As “Aquarelas” de Ary Barroso, por Laura Macedo

por Laura Macedo

Há exatos 113 anos nascia (07/11/1903) – Ary Barroso -, um dos mais importantes artistas brasileiros do século XX. Atuou como apresentador de programas de auditório, locutor esportivo, vereador e compositor excepcional. Saiu de cena em 09 de fevereiro de 1964, em pleno carnaval, dia em que a Escola de Samba Império Serrano desfilava com o enredo “Aquarela Brasileira”, em sua homenagem.

 

Ary Barroso e Silas de Oliveira

 

Aquarela Brasileira” (Silas de Oliveira) – Enredo G.R.E.S. Império Serrano, no ano de 1964, em homenagem ao compositor Ary Barroso.

 

 

 

Aquarela Brasileira” (Silas de Oliveira)

 

Vejam esta maravilha de cenário
é um episódio relicário
que o artista num sonho genial
escolheu para este carnaval
e o asfalto como passarela
será a tela do Brasil em forma de aquarela

Passeando pelas cercanias do Amazonas
conheci vastos seringais
no Pará, a ilha de Marajó
e a velha cabana do Timbó
caminhando ainda um pouco mais
deparei com lindos coqueirais
estava no Ceará, terra de Irapuã
de Iracema e Tupã.

Fiquei radiante de alegria
quando cheguei na Bahia
Bahia de Castro Alves, do acarajé
das noites de magia do candomblé
Depois de atravessar as matas do Ipu
assisti em Pernambuco
a festa do frevo e do maracatu
Brasília tem o seu destaque
na arte, na beleza e arquitetura
feitiço de garoa pela serra
São Paulo engrandece a nossa terra
do Leste por todo o Centro-Oeste
tudo é belo e tem lindo matiz
o Rio dos sambas e batucadas
dos malandros e mulatas
de requebros febris.
Brasil, essas nossas verdes matas
cachoeiras e cascatas
de colorido sutil
e este lindo céu azul de anil
emolduram aquarela o meu Brasil

 

Sobre os bastidores da criação das “Aquarelas”, de Ary Barroso, transcrevo o relato do pesquisador João Máximo na Rádio Batuta do IMS (Instituto Moreira Salles) / no programa: “Como e por que nascem as canções”, em 05 de junho de 2013.

 

Até Garota de Ipanema nascer, Aquarela do Brasil foi a música brasileira mais tocada e gravada no exterior, normalmente sob o título Brazil, como na interpretação de Frank Sinatra. Ary Barroso mudou algumas vezes sua versão sobre como surgiu o samba, sem nunca economizar no tom heroico. Lançada por Aracy Cortes, a música ganhou famoso registro de Francisco Alves, com orquestração de Radamés Gnattali.

 

“Aquarela do Brasil”, de Ary Barroso, foi por muitos anos a canção brasileira mais conhecida no exterior, até ‘Garota de Ipanema’ surgir num doce balanço a caminho da mar. Foi também a mais gravada geralmente como ‘Brazil’ com ‘Z’, funcionando quase como um hino ao país e a sua música, mesmo cantado em outra língua.

 

Brazil” (Ary Barroso) # Frank Sinatra.

 

 

Depois que sua ‘Aquarela’ correu o mundo, Ary Barroso foi várias vezes solicitado a explicar como, quando e porque compôs sua obra mais famosa. O que sempre fez com grande eloquência que o samba exigia. Afinal tão eloquente hino não poderia ter nascido como um samba qualquer, tinha que valer uma grande história épica sem economia de interjeição.

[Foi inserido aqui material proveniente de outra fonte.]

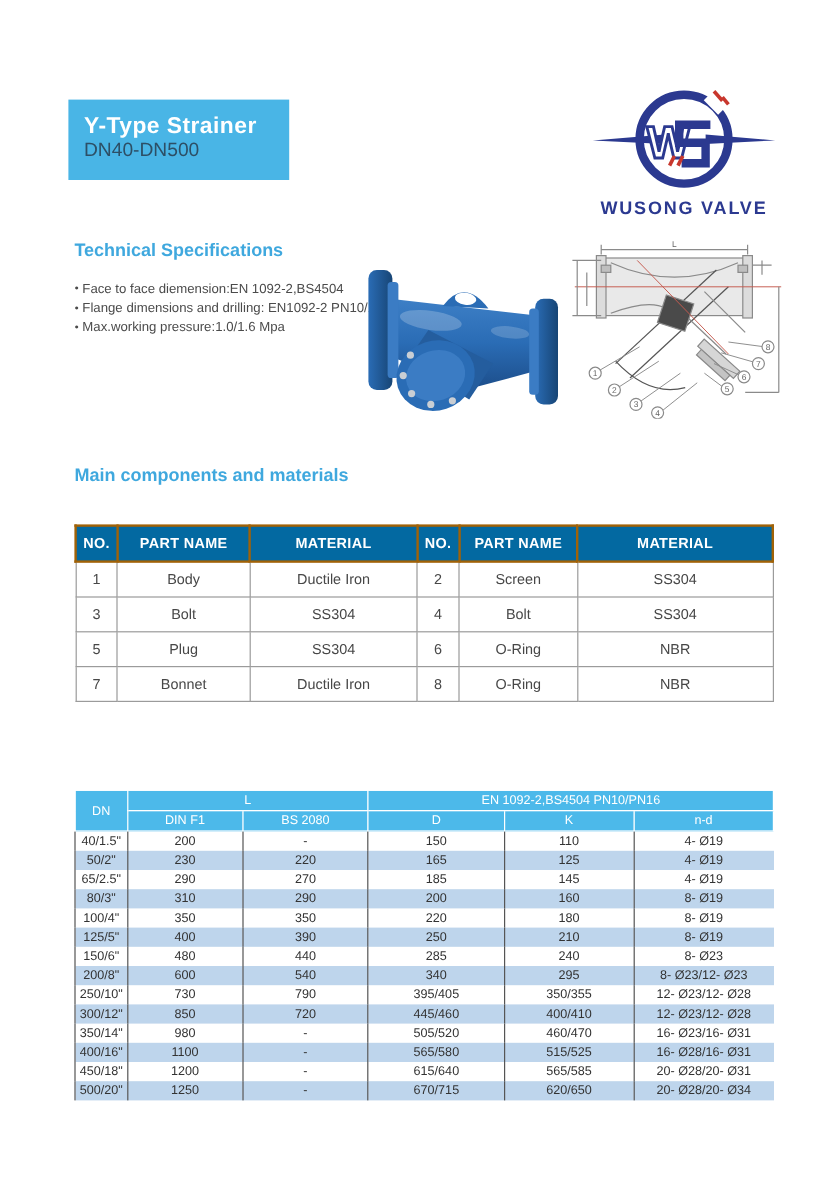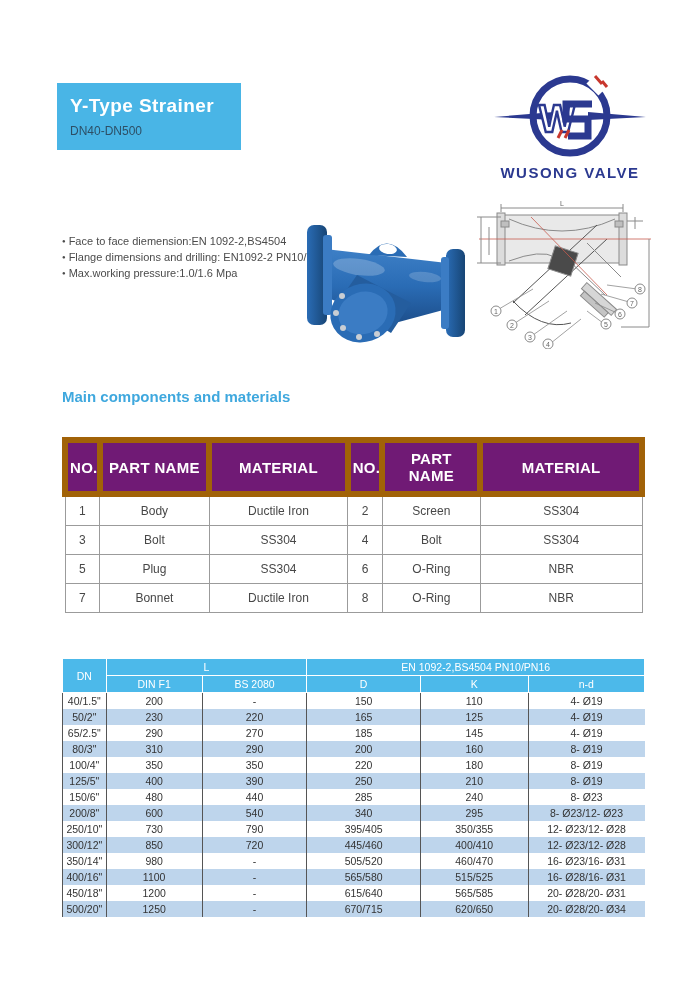--- a/index.html
+++ b/index.html
@@ -12,21 +12,21 @@
 
   
   .title-box {
     position:absolute; left:57px; top:83px; width:184px; height:67px;
     background:#49B5E6; padding:12px 0 12px 13px;
   }
   .title-box .title {
     color:#ffffff; font-size:19px; font-weight:700; letter-spacing:0.4px;
   }
   .title-box .subtitle {
-    color:#2d4f66; font-size:12px; margin-top:7px;
+    color:#2d4f66; font-size:16px; 
   }
   .logo { position:absolute; left:492px; top:70px; width:156px; height:118px; }
 
   
   .section-heading {
     position:absolute; left:62px; color:#3FA8DE; font-size:15px; font-weight:600;
   }
 
   
   .spec-list { position:absolute; left:62px; top:233px; list-style:none; }
@@ -39,22 +39,22 @@
 
   .photo-fig { position:absolute; left:299px; top:197px; width:173px; height:154px; }
   .diagram-fig { position:absolute; left:471px; top:199px; width:188px; height:150px; }
 
   
   .comp-table {
     position:absolute; left:62px; top:437px; width:583px;
     border-collapse:collapse; table-layout:fixed;
   }
   .comp-table th {
-    background:#701a75; color:#ffffff; font-size:15px; font-weight:700;
-    letter-spacing:0.3px; padding:7px 2px; border:6px solid #a16207; text-align:center;
+    background:#0369a1; color:#ffffff; font-size:12px; font-weight:700;
+    letter-spacing:0.3px; padding:7px 2px; border:2px solid #a16207; text-align:center;
   }
   .comp-table td {
     font-size:12px; color:#474747; text-align:center; padding:7px 2px;
     border:1px solid #9b9b9b; background:#ffffff;
   }
 
   
   .dim-table {
     position:absolute; left:62px; top:658px; width:583px;
     border-collapse:collapse; table-layout:fixed;
@@ -96,20 +96,21 @@
 
       <text x="47" y="62" font-size="38" font-weight="bold" fill="#ffffff" stroke="#2B3990" stroke-width="2.4" font-family="Liberation Sans, sans-serif">W</text>
 
       <path d="M 100 34 L 74 34 L 74 49 L 96 49 L 96 66 L 76 66" fill="none" stroke="#2B3990" stroke-width="7"></path>
       <line x1="70" y1="60" x2="66" y2="68" stroke="#C8372D" stroke-width="3"></line>
       <line x1="77" y1="60" x2="73" y2="68" stroke="#C8372D" stroke-width="3"></line>
     </g>
     <text x="78" y="108" text-anchor="middle" font-size="15" font-weight="bold" fill="#2B3990" letter-spacing="1.5" font-family="Liberation Sans, sans-serif">WUSONG VALVE</text>
   </svg>
 
+  <div class="section-heading" style="top:200px;">Technical Specifications</div>
   <ul class="spec-list">
     <li>Face to face diemension:EN 1092-2,BS4504</li>
     <li>Flange dimensions and drilling: EN1092-2 PN10/16</li>
     <li>Max.working pressure:1.0/1.6 Mpa</li>
   </ul>
 
   <svg class="photo-fig" viewBox="0 0 173 154">
     <defs>
       <linearGradient id="bodyGrad" x1="0" y1="0" x2="0" y2="1">
         <stop offset="0" stop-color="#3d7fc6"></stop>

A mais interessante explicação, pelo menos a mais arrebatadora, foi dada a musicóloga Mariza Lira e começa numa noite de chuva na casa do compositor, no Leme. Um dos trechos diz: ‘Senti então iluminar-me uma ideia a de libertar o samba das tragédias da vida, do sentimentalismo das paixões incompreendidas, do cenário sensual já tão explorado’.

Outro trecho: “Fui sentindo toda a grandeza, o valor e a opulência da minha terra gigante pela própria natureza”. Mais adiante: ‘De dentro da minha alma extravazou um samba que há muito desejava. Um samba em que a sonoridade brilhante e forte desenhava a grandeza e exuberância da terra promissora, gente boa, laboriosa e pacífica. Povo que ama a terra em que nasceu’. Bem, estas foram às palavras de Ary Barroso sobre a feitura de “Aquarela do Brasil”.

Fato mesmo é que o samba nasceu como peça independente e foi lançada em junho, sem sucesso, por Aracy Cortes na revista [teatro de revista] ‘Entra na faixa’. Por que Aracy e por que numa ‘revista?’ Já não há como saber.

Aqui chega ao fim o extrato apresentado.